[Start of section]

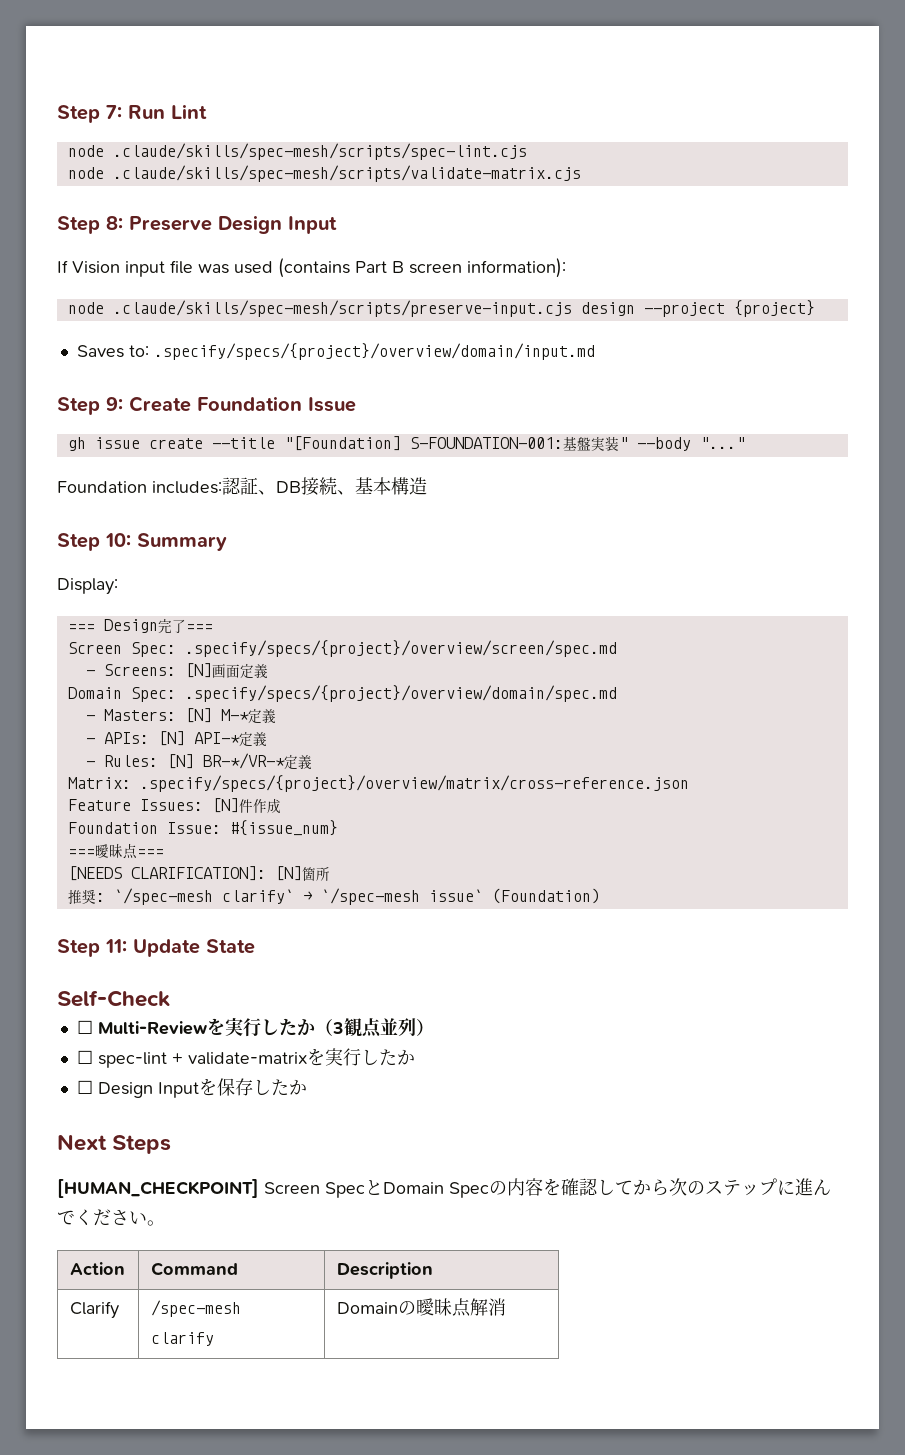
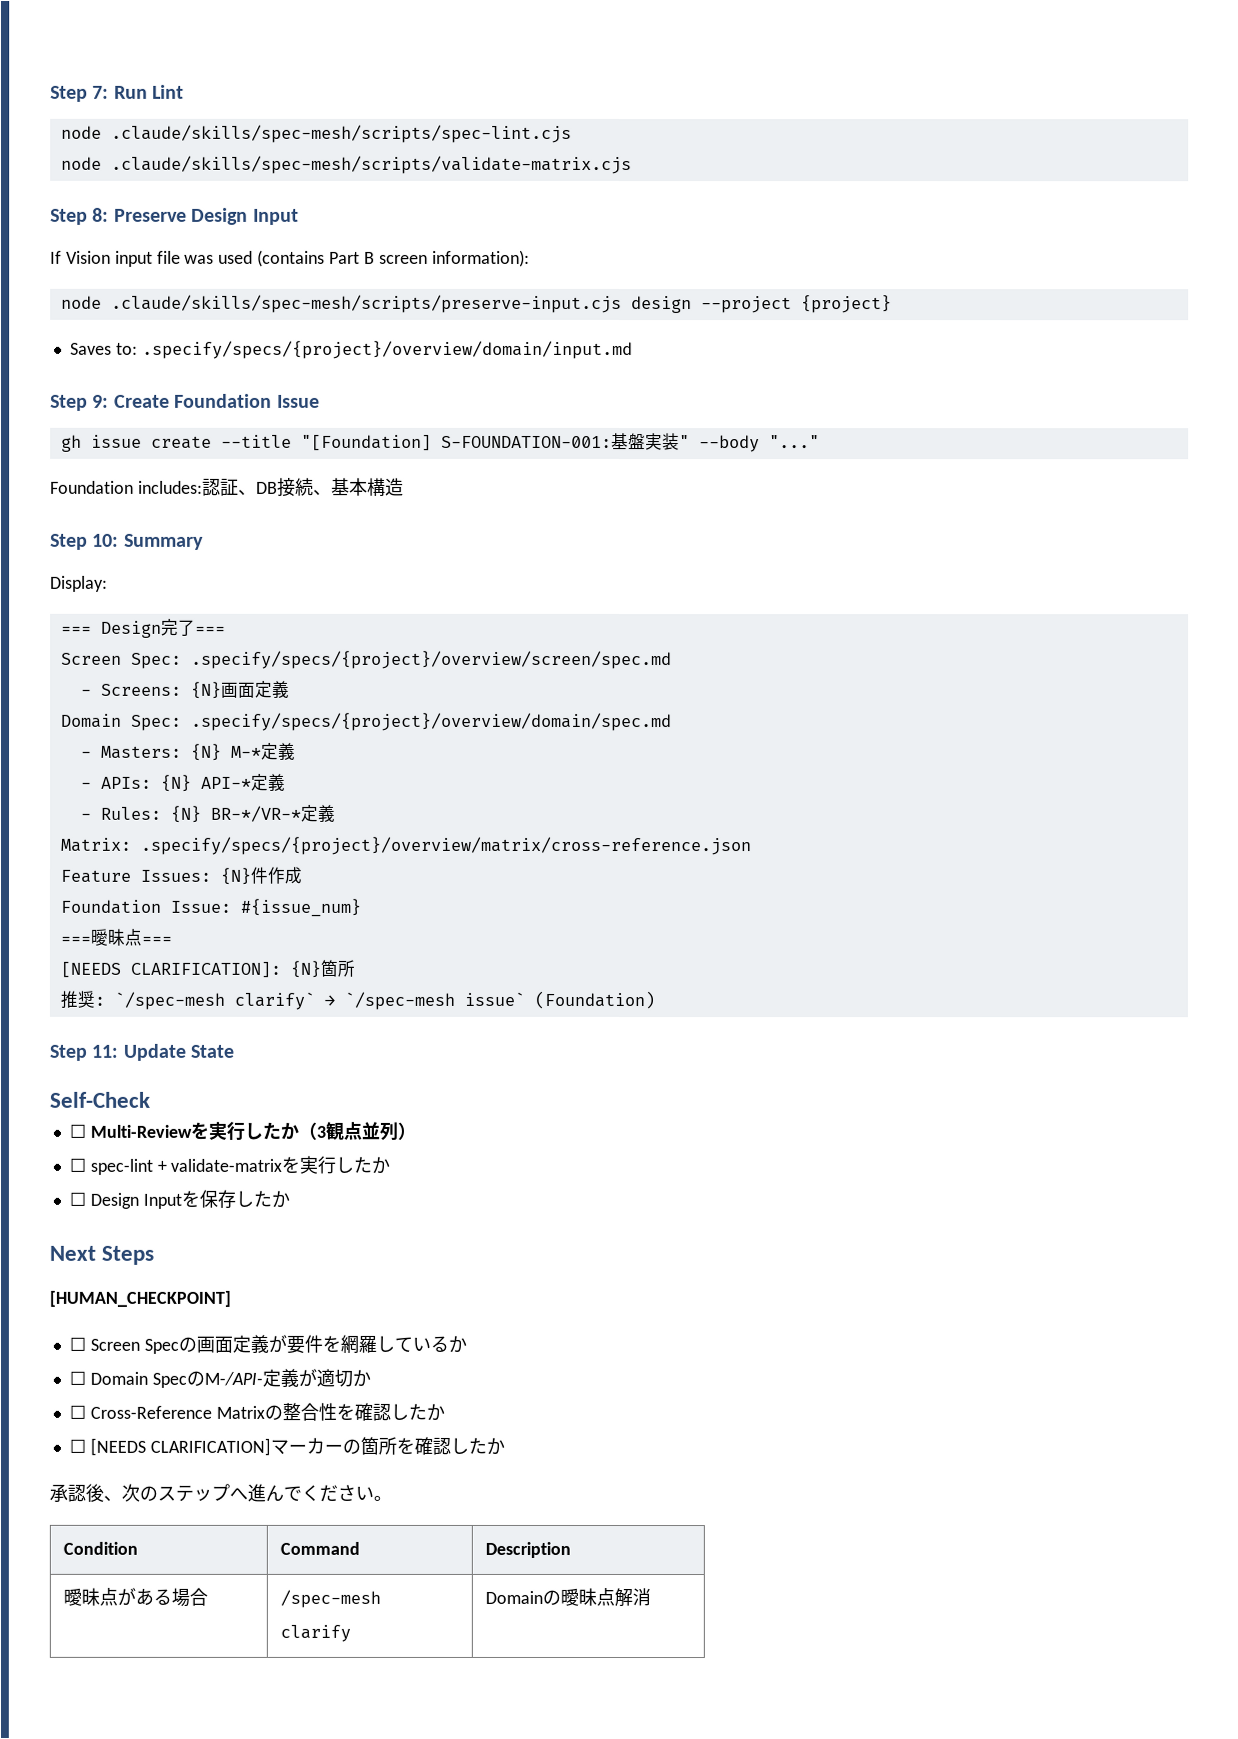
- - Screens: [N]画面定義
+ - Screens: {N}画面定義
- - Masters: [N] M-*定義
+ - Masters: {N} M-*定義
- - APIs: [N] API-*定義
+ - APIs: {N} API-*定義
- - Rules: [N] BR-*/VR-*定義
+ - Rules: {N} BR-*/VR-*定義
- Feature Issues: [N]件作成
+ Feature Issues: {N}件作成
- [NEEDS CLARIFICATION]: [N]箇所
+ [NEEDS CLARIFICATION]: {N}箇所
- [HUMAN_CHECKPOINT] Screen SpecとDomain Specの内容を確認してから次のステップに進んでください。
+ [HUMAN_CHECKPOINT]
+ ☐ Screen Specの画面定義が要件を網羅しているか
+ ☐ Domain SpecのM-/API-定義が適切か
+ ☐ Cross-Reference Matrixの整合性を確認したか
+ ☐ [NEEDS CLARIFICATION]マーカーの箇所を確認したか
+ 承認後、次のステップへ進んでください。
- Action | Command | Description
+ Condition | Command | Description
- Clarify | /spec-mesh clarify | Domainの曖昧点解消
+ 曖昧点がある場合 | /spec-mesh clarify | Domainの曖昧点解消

[End of section]

Only the number is wanted: how many lines in the entries above include the word "CLARIFICATION"?

3